Sidwell Friends
This year’s Distinguished Alumni Award went to four alumni.
Since 1994, Sidwell Friends alumni have gathered annually to nominate winners for the Distinguished Alumni Award. This award aims to recognize members of the returning reunion classes who have shown dedicated service to their community and profession and have continued to “let their life speak.” This year, after review by the Friends Alumni Network Advisory Board, four alumni who graduated in years ending in a 0 or 5 will be recognized during reunion weekend: Grace Dammann ’65, Tia Powell ’75, Toba Spitzer ’80 and Sonya Clark ’85.
Grace Dammann ’65 graduated just one year after the Upper School building was opened. After Sidwell, she spent time at Smith College and the University of Chicago before graduating from Yale’s Divinity School. She soon moved across the country to attend medical school at the University of California, San Francisco, where she graduated around the start of the AIDS epidemic. As a medical professional, Dammann became closely involved in the epidemic, setting up a step-down unit for people with AIDS from San Francisco General and the University of California. In 2005, she was honored with the Unsung Heroes of Compassion Award by the Dalai Lama for her work during the epidemic.
In 2008, Dammann was involved in a life-threatening car crash on the Golden Gate Bridge. Her two-year recovery was documented in the movie “States of Grace,” a highly acclaimed film. According to Dammann, her belief in Buddhism helped her through these difficult times. It allowed her to learn that “Nothing lasts forever, even great pain and sorrow,” and made it critical to “be totally in the moment.” Dammann continues her work as a medical provider at Laguna Honda Hospital in San Francisco.
Tia Powell ’75 is also a medical professional. She now works as a professor of Epidemiology and Psychiatry at Albert Einstein College of Medicine and Montefiore Medical Center.
After graduating from Sidwell, Powell received a BA from Harvard College and an MD from Yale School of Medicine. Her bioethics focus on public policy, aging, dementia, end-of-life care and public health disasters has made great strides in medicine. In 2007, she co-chaired a New York State workgroup that developed ethical and clinical guidance for distributing ventilators during an influenza pandemic. She has since worked with the National Academies of Medicine on many projects and served as an advisor to the CDC, the Health and Human Services (HHS) and the HHS National Alzheimer’s Project Act.
Recently, in 2019, Powell published her first book, “Dementia Reimagined: Building a Life of Joy and Dignity from Beginning to End.” While caring for her mother and growing up around her grandmother, who both had dementia, Powell was inspired to consider the question, “Isn’t there something more we can do here?” which is the primary focus of her book, where memoir meets medicine.
The third woman to be honored with the Esteemed Alumni Award is Toba Spitzer ’80. She was ordained in 1997 by the Reconstructionist Rabbinical College, and she now serves as the rabbi for Congregation Dorshei Tzedek in West Newton, Mass.
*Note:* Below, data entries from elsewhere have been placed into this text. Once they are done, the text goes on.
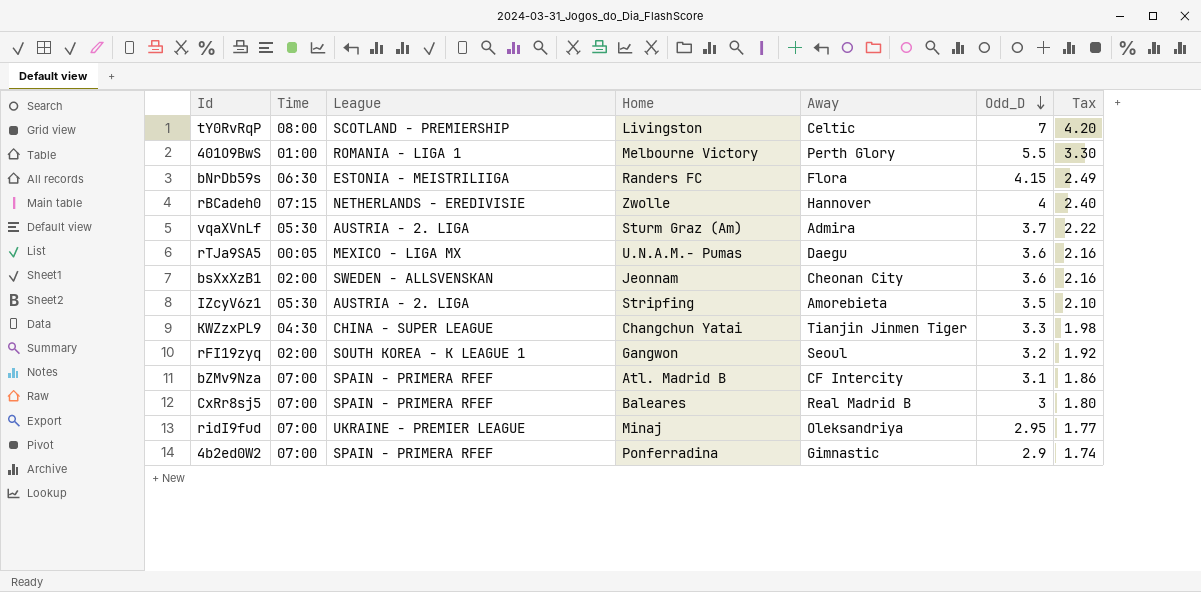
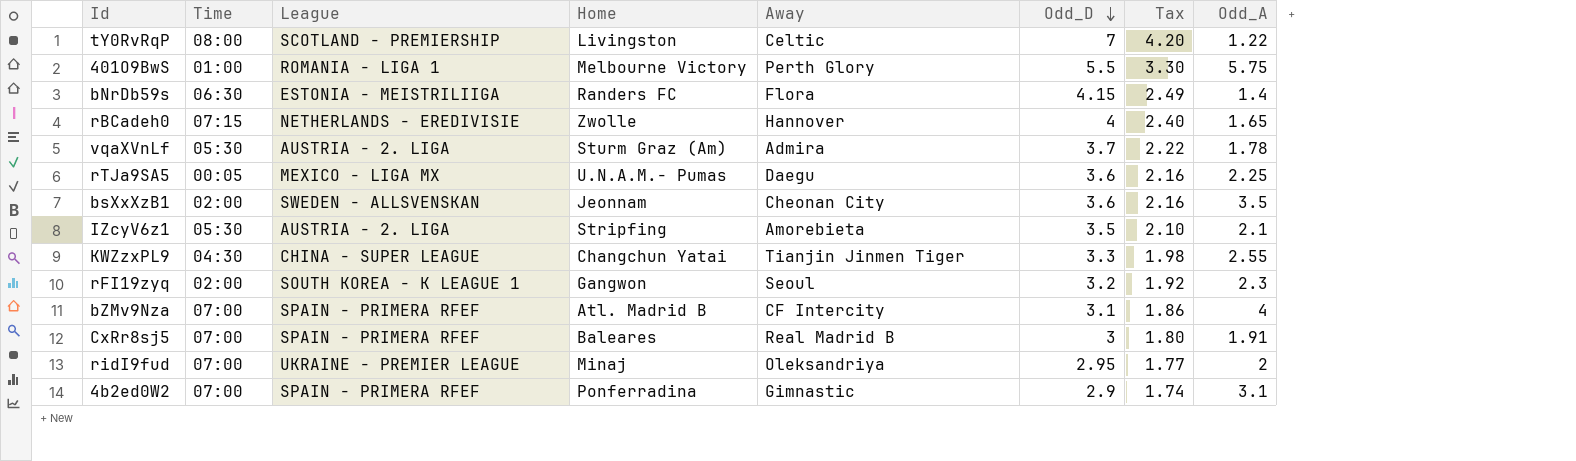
column Odd_A | position: none -> 8

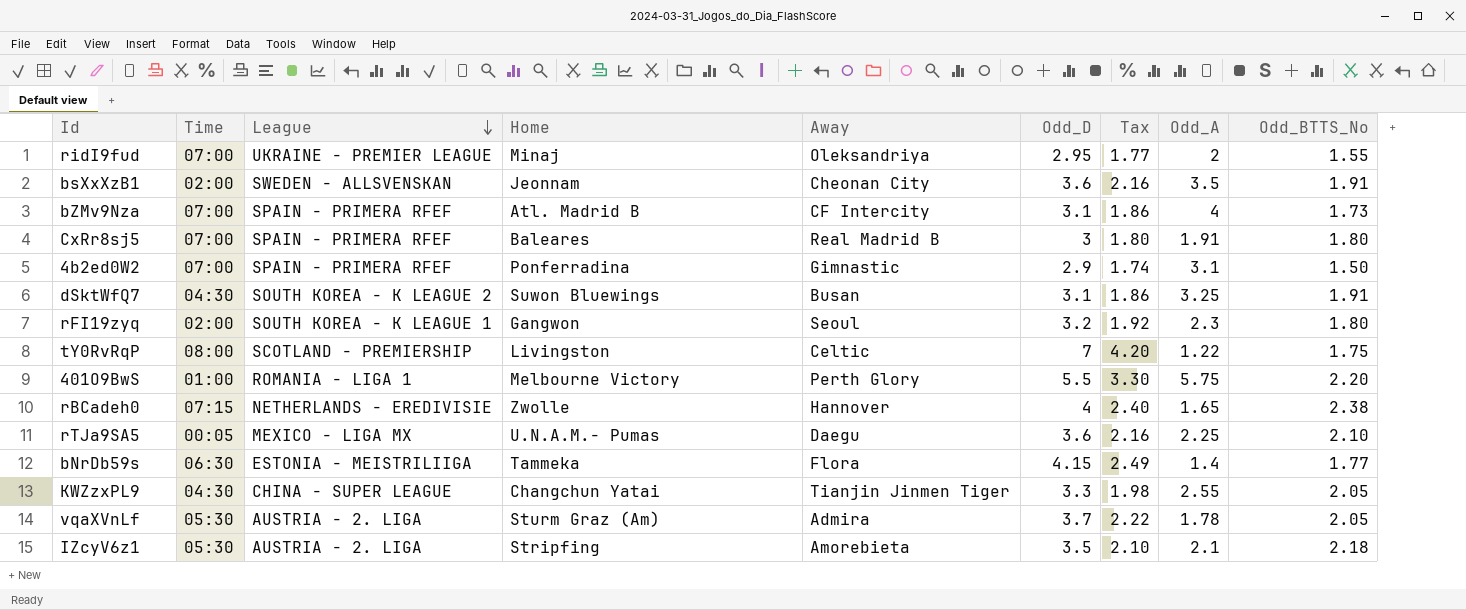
row order: Odd_D descending -> League descending
column Odd_BTTS_No | position: none -> 9
row dSktWfQ7: none -> 04:30 | SOUTH KOREA - K LEAGUE 2 | Suwon Bluewings | Busan | 3.1 | 1.86 | 3.25 | 1.91
bNrDb59s | Home: Randers FC -> Tammeka

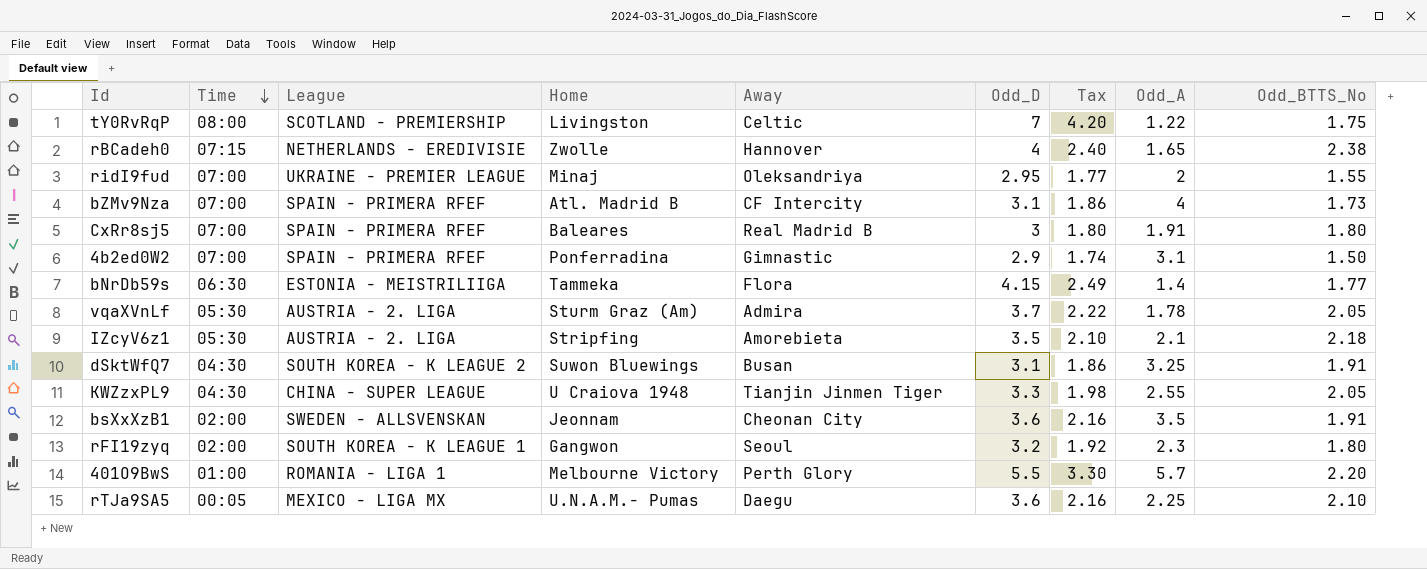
row order: League descending -> Time descending
KWZzxPL9 | Home: Changchun Yatai -> U Craiova 1948
401O9BwS | Odd_A: 5.75 -> 5.7

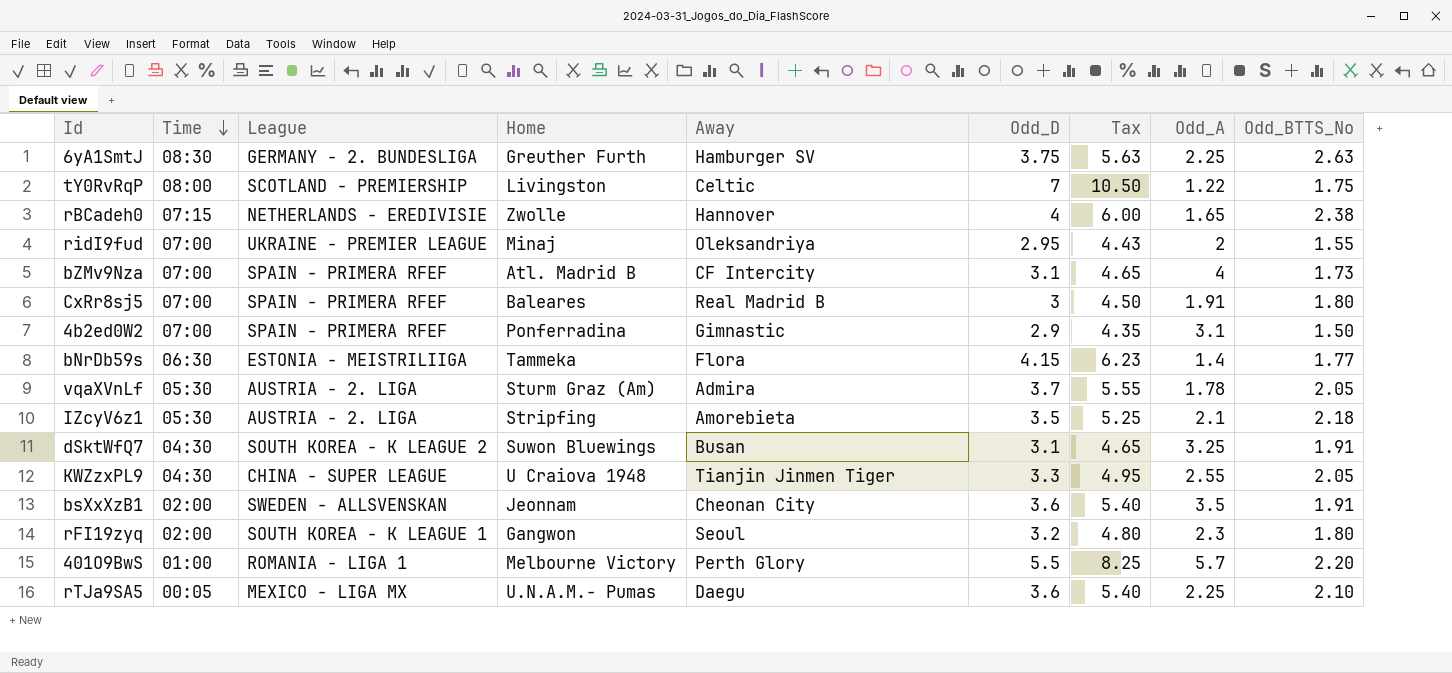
column Tax | formula: [Odd_D] * 0.6 -> [Odd_D] * 1.5
row 6yA1SmtJ: none -> 08:30 | GERMANY - 2. BUNDESLIGA | Greuther Furth | Hamburger SV | 3.75 | 5.63 | 2.25 | 2.63

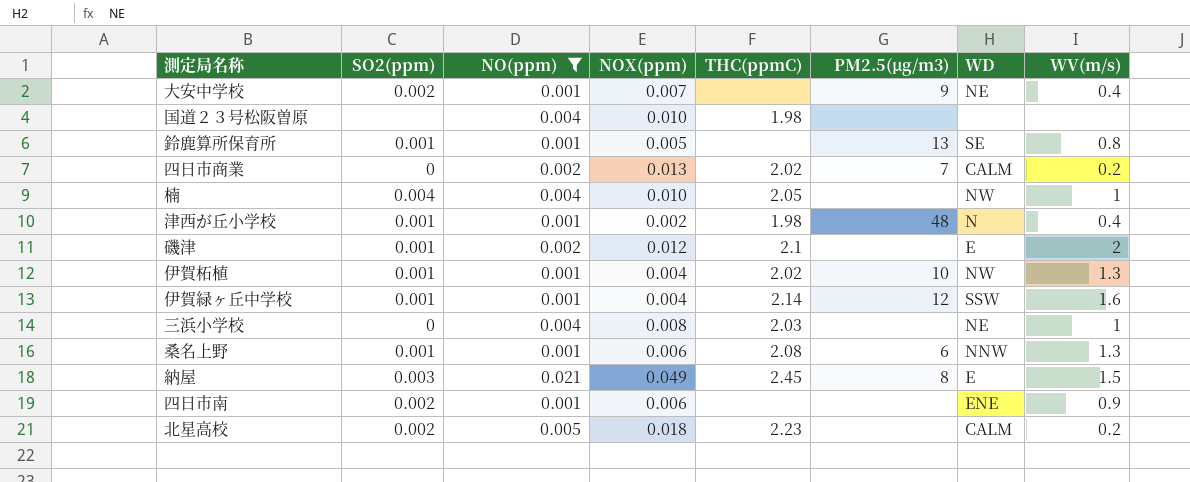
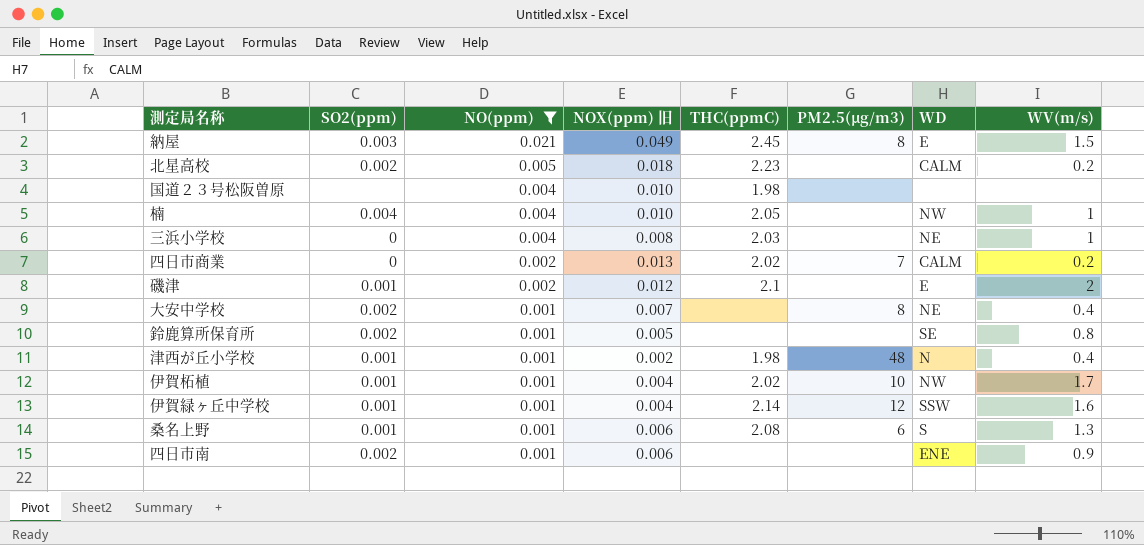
row order: none -> NO(ppm) descending
column name: NOX(ppm) -> NOX(ppm) 旧
大安中学校 | PM2.5(μg/m3): 9 -> 8
鈴鹿算所保育所 | SO2(ppm): 0.001 -> 0.002
鈴鹿算所保育所 | PM2.5(μg/m3): 13 -> none
伊賀柘植 | WV(m/s): 1.3 -> 1.7
桑名上野 | WD: NNW -> S

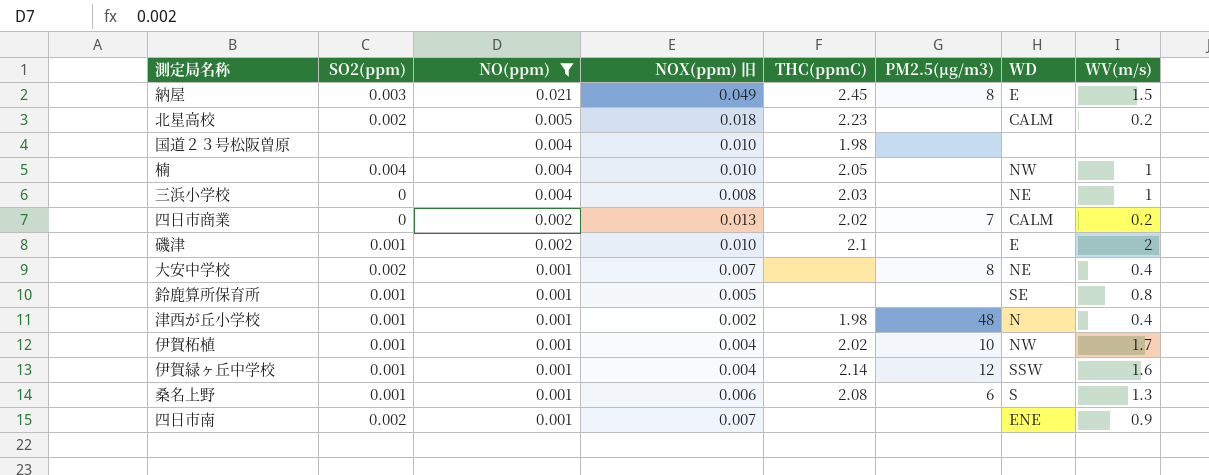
磯津 | NOX(ppm) 旧: 0.012 -> 0.010
鈴鹿算所保育所 | SO2(ppm): 0.002 -> 0.001
四日市南 | NOX(ppm) 旧: 0.006 -> 0.007

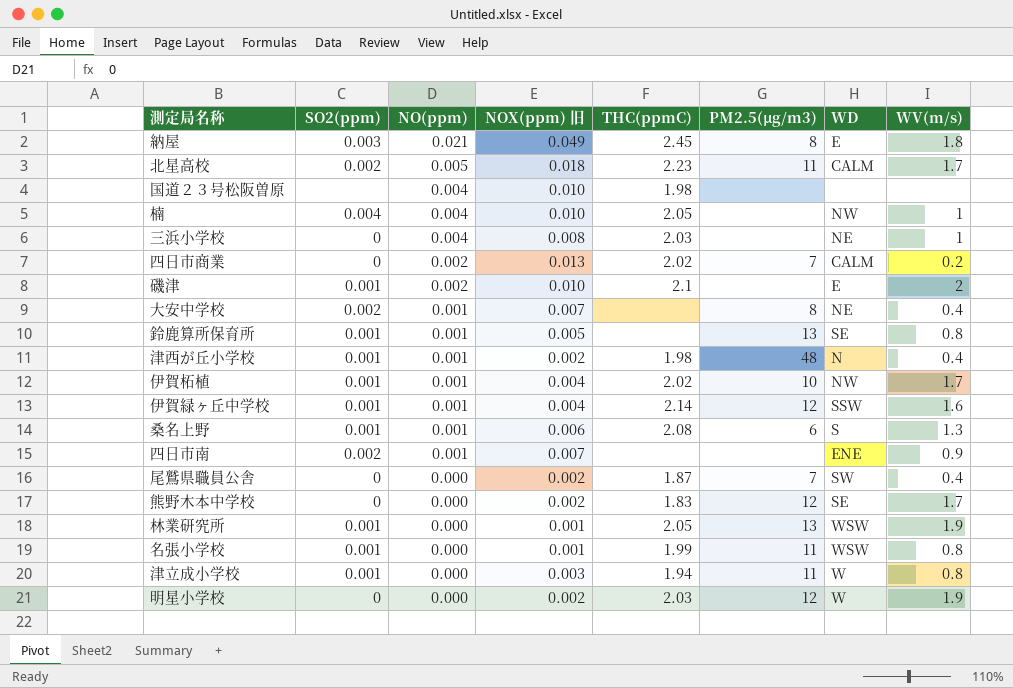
filter: NO(ppm) != 0.000 -> none
納屋 | WV(m/s): 1.5 -> 1.8
北星高校 | PM2.5(μg/m3): none -> 11
北星高校 | WV(m/s): 0.2 -> 1.7
鈴鹿算所保育所 | PM2.5(μg/m3): none -> 13

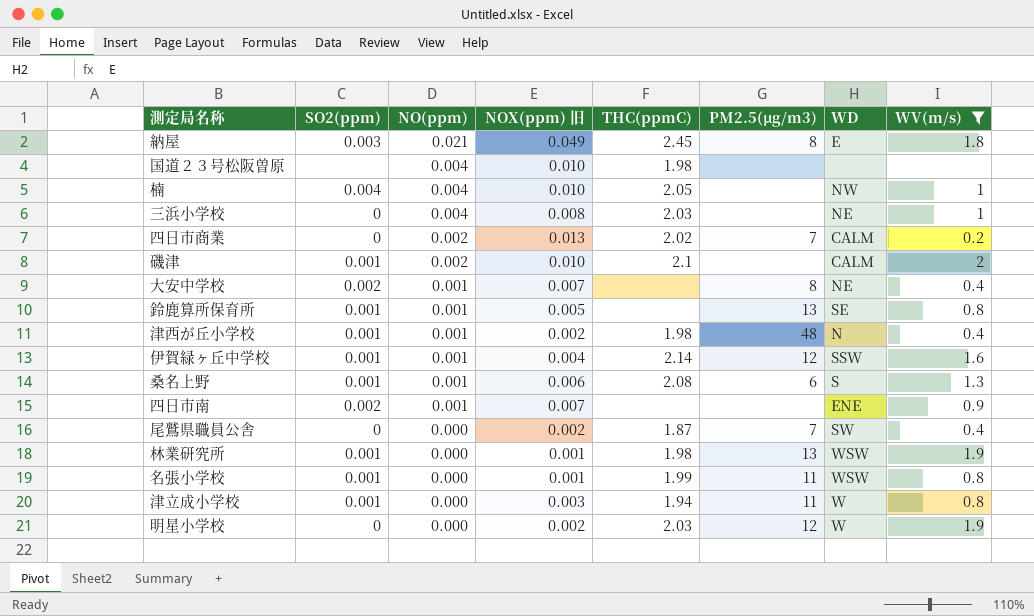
filter: none -> WV(m/s) != 1.7
磯津 | WD: E -> CALM
林業研究所 | THC(ppmC): 2.05 -> 1.98

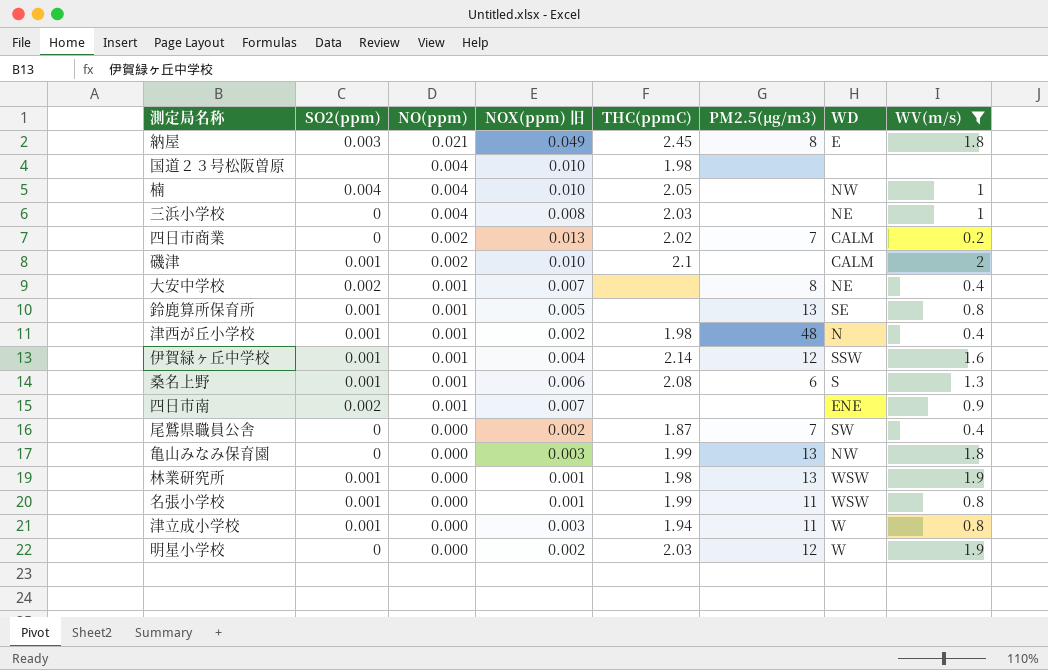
row 亀山みなみ保育園: none -> 0 | 0.000 | 0.003 | 1.99 | 13 | NW | 1.8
During her involvement with social justice work, Spitzer began to see herself as a rabbi, inspired by their impact.
While in rabbinical school, Spitzer continued her social justice work, such as organizing a rabbinic human rights mission to Haiti during the military junta. Spitzer went on to become the first openly LGBTQIA+ leader of a national rabbinic organization, when she was elected president of the Reconstructionist Rabbinical Association. She has been featured in “Forward 50” and Newsweek’s “Top 50 Rabbis in America,” and has recently published her first book in 2022 called “God Is Here: Reimagining the Divine.”
The fourth winner is Sonya Clark ’85. Clark is an artist and Winifred Arms Professor of Arts and Humanities at Amherst College in Massachusetts. Clark works with ordinary objects, such as combs, coins and strands of human hair, to create installations and objects that celebrate Black culture and examine the purpose we assign to objects. Some of Clark’s installations include “The Hair Craft Project (2014),” “Unraveling” and “Sonya Clark: We Are Each Other,” a series she finished last year. Her work has been favorably reviewed in publications including The New York Times, Sculpture, Art in America, The Philadelphia Inquirer and Time Magazine.
As Clark said for the National Museum of Women in the Arts, “Objects have personal and cultural meaning because they absorb our stories and reflect our humanity back to us. My stories, your stories, our stories are held in the object.”
Clark approaches art from a unique angle, allowing her to come up with creative projects, including the Solidarity Book Project, a collaboration with her college students and other participants, to celebrate art’s power in changing the world.